DATA EXCERPTS >>
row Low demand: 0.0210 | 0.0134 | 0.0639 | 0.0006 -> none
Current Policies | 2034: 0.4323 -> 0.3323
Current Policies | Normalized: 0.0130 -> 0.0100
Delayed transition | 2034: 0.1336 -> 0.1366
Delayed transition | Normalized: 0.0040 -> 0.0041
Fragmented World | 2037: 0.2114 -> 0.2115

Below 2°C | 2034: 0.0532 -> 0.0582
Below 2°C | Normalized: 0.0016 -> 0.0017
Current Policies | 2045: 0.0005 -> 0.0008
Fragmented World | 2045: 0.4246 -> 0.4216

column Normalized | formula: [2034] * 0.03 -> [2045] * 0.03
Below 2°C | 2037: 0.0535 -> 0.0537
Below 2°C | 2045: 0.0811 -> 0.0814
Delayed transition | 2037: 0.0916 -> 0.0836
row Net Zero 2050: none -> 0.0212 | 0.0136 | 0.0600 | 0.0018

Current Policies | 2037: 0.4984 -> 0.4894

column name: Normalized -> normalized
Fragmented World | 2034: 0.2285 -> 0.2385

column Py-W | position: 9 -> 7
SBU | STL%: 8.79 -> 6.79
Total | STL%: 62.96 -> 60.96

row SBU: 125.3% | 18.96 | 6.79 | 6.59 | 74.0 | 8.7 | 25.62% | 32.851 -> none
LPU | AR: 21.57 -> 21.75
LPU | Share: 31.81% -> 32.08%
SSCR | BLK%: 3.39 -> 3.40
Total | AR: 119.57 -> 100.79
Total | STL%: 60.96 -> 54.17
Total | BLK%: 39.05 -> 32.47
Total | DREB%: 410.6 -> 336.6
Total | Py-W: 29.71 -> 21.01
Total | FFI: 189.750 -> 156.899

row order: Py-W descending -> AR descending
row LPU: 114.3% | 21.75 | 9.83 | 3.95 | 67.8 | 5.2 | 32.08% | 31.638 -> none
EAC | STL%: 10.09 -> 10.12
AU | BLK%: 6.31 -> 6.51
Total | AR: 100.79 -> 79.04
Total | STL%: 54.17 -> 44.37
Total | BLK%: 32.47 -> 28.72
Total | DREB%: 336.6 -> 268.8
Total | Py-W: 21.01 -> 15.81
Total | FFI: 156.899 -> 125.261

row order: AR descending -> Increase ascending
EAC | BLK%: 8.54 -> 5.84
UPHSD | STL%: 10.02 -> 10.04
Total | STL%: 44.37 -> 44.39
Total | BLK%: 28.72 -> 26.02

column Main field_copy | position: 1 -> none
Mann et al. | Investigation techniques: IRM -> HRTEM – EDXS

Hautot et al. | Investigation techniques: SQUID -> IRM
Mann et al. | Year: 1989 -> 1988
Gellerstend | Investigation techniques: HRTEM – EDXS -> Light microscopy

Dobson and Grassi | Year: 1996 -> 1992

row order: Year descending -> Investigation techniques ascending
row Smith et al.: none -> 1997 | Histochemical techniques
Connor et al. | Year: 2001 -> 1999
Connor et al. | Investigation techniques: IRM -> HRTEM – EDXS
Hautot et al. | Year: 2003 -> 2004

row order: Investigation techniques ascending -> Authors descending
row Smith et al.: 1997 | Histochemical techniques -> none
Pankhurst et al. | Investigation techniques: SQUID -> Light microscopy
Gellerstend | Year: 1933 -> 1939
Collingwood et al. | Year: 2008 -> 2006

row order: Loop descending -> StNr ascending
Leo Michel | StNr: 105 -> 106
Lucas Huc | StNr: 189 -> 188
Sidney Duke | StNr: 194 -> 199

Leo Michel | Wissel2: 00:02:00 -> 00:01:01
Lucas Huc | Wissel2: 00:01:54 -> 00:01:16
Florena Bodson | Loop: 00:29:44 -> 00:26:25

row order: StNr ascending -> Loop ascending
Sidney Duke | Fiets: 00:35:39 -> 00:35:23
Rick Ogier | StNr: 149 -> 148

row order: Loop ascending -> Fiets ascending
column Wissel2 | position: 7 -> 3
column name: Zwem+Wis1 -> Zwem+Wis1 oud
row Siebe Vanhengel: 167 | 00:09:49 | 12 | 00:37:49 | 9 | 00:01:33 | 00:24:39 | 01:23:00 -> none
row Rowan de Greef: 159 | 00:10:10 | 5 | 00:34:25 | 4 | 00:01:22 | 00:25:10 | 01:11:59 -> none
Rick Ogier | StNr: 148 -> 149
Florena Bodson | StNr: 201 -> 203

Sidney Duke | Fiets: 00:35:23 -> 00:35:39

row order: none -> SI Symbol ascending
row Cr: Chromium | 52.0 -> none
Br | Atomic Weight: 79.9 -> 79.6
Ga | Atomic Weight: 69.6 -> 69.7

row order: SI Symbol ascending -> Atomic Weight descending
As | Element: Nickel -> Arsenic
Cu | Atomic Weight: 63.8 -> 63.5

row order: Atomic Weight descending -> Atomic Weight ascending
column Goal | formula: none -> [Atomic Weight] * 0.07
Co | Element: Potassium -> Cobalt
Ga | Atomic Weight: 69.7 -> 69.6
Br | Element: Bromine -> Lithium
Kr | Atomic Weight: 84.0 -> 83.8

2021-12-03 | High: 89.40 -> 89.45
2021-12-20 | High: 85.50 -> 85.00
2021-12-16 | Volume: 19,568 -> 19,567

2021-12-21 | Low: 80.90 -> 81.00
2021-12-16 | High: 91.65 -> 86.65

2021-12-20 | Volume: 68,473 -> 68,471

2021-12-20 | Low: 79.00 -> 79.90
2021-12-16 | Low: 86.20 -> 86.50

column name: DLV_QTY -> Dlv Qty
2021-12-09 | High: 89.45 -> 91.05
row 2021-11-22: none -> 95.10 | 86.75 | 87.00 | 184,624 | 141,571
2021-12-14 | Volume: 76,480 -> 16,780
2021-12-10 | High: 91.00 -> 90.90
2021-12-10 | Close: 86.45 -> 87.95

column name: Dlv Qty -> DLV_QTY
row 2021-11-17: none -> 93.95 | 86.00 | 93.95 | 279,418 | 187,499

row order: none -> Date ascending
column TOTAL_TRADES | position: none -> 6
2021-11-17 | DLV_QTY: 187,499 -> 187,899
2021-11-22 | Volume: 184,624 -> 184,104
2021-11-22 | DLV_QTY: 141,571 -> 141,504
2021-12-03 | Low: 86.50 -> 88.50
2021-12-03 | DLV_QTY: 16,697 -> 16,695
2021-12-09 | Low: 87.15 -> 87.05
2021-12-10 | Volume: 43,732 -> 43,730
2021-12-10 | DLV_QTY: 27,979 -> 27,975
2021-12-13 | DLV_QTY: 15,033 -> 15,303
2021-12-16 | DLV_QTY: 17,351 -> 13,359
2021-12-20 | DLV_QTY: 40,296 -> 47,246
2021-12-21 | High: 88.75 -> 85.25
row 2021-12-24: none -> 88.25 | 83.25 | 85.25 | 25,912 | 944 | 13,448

EXERCISE INSTRUCTIONS >>
Given the entries above, count how many lines include the word "DREB"; respond with the number only.

WRITTEN SOLUTION >>
2